Subject: Re: ipnat ftp proxy fix yet? (ever?)
To: None <>
From: Sean Davis <>
List: tech-net
Date: 10/29/2004 00:54:09
On Fri, 29 Oct 2004 04:10:05 +0000 (UTC), Geoff Wing
<> wrote:
> Sean Davis <> typed:
> : Okay. Lets assume for a moment that the bug *is not* in the FTP proxy code
> : at all. Why, then, does commenting out the ftp proxy line in my ipnat.conf
> : enable passive FTP to work just fine through the NAT?
> How far back do you have to go to get working sources?  I had a problem late
> August (or early Sep) which broke IPSEC proxy (my pr #27084) but no IPF files
> were touched at that time, just other IP code.  Maybe you've been hit by the
> same change.

I haven't tried backtracking since the machine in question kinda needs
to be up for my LAN to have internet access, but it's never worked
right on that box. I don't have the exact date of the sources that
machine's install was built with when I first switched to it as the
NAT box, but it was somewhere around 20040829; according to my cvs
logs, that is when I pulled ipfilter out of the kernel on the old NAT
box.
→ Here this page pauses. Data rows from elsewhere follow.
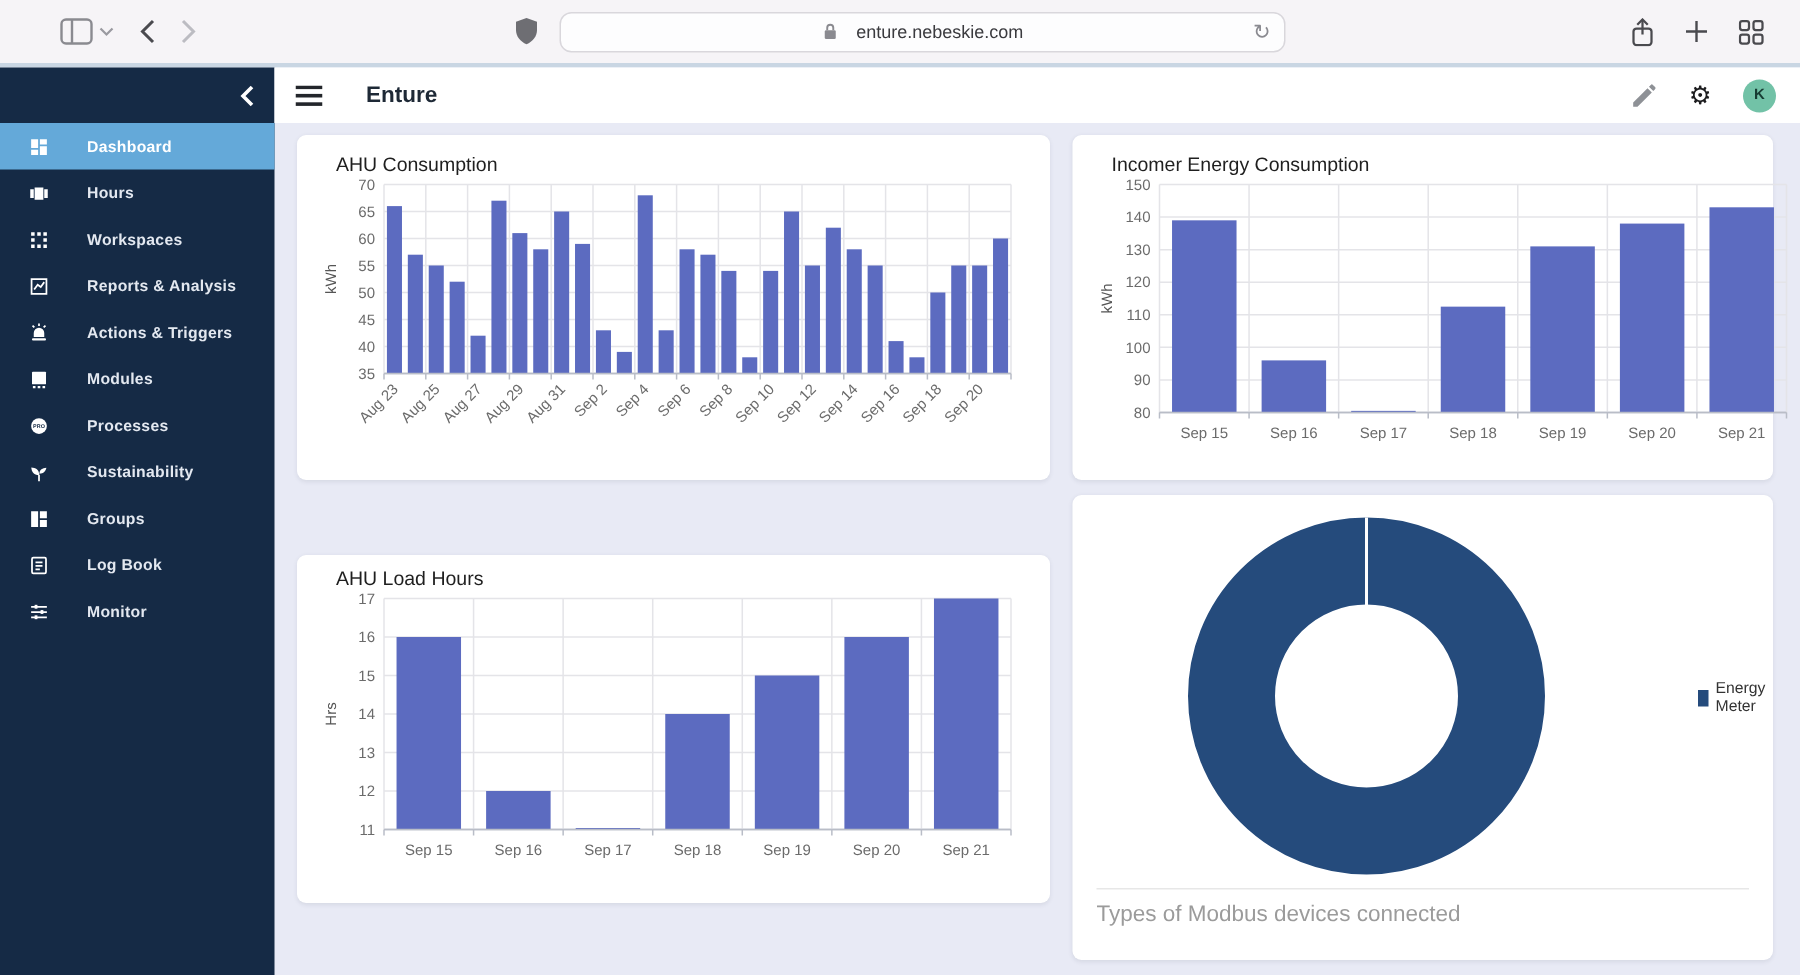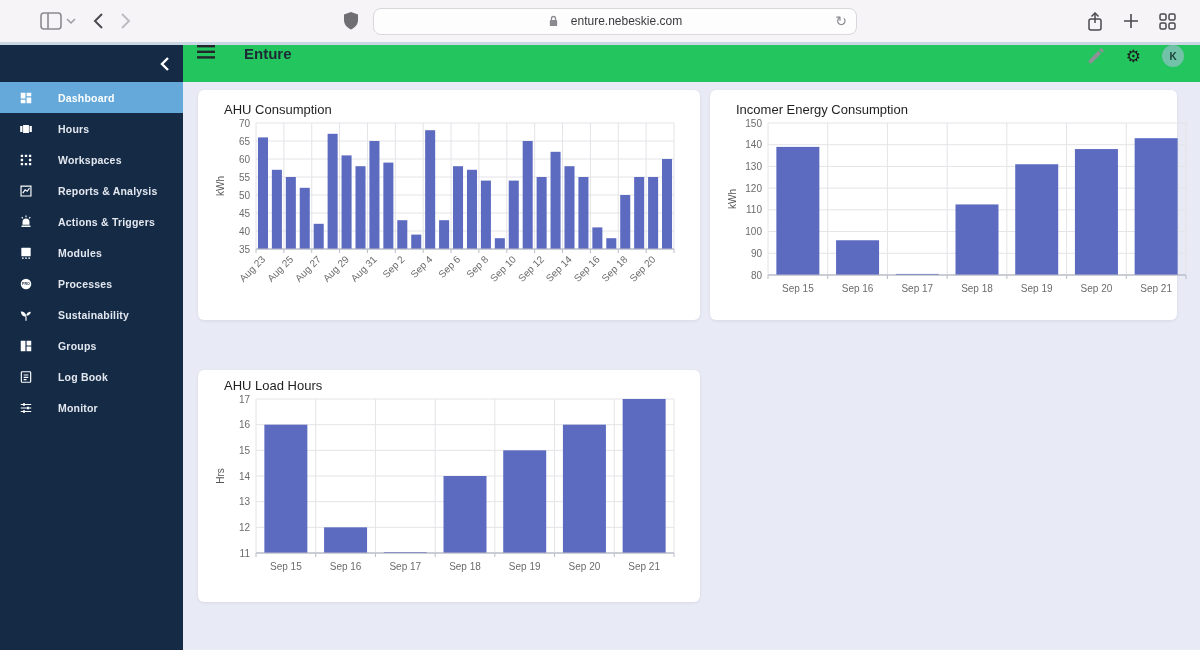--- a/index.html
+++ b/index.html
@@ -41,7 +41,7 @@
 
   .main { flex:1; display:flex; flex-direction:column; min-width:0; }
   .app-header {
-    height:37px; background:#22c55e; display:flex; align-items:flex-start;
+    height:37px; background:#ffffff; display:flex; align-items:center;
     padding:0 16px 0 14px;
   }
   .app-title { margin-left:29px; font-size:15px; font-weight:700; color:#1e2936; }

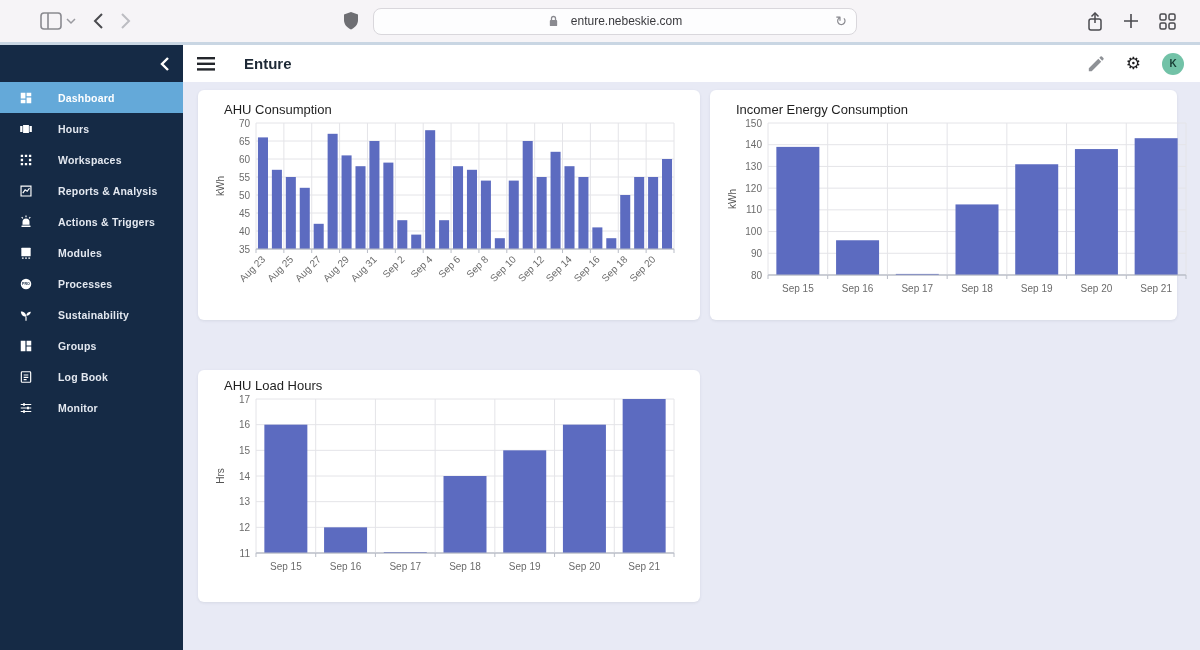--- a/index.html
+++ b/index.html
@@ -54,7 +54,7 @@
   }
 
   
-  .content { flex:1; display:flex; gap:10px; padding:8px 16px 0 15px; }
+  .content { flex:1; display:flex; gap:15px; padding:8px 16px 0 15px; }
   .col { display:flex; flex-direction:column; }
   .col-l { width:502px; }
   .col-r { width:467px; }

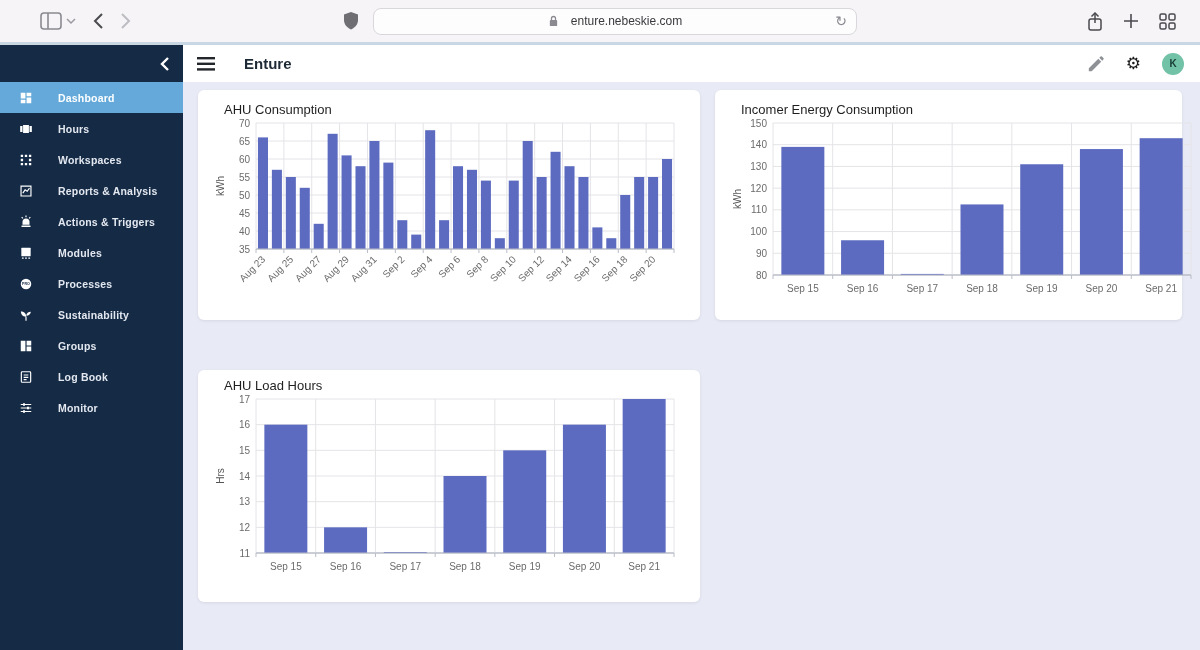--- a/index.html
+++ b/index.html
@@ -445,6 +445,18 @@
               <text text-anchor="middle" font-size="10" fill="#555" transform="translate(12,82) rotate(-90)">kWh</text>
             </svg>
         </div>
+        <div class="card card-c4">
+          <svg width="470" height="250">
+              <circle cx="182" cy="126" r="90" fill="none" stroke="#254b7c" stroke-width="58"></circle>
+              <line x1="182" y1="7" x2="182" y2="66" stroke="#ffffff" stroke-width="2"></line>
+            </svg>
+          <div class="legend">
+            <span class="legend-swatch"></span>
+            <span class="legend-label">Energy Meter</span>
+          </div>
+          <div class="donut-divider"></div>
+          <div class="donut-caption">Types of Modbus devices connected</div>
+        </div>
       </div>
     </div>
   </div>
It has always run -current (due to the fact that when I got the
machine, netbsd-2-0 hit the sleep sleeps forever bug on it rather
reliably when doing just about anything), so it's safe to say that
it's been broken at least since -current as of 20040829.

Right now it's running 2.99.9 built on or around october third. I can
post ident output from the kernel if you're interested.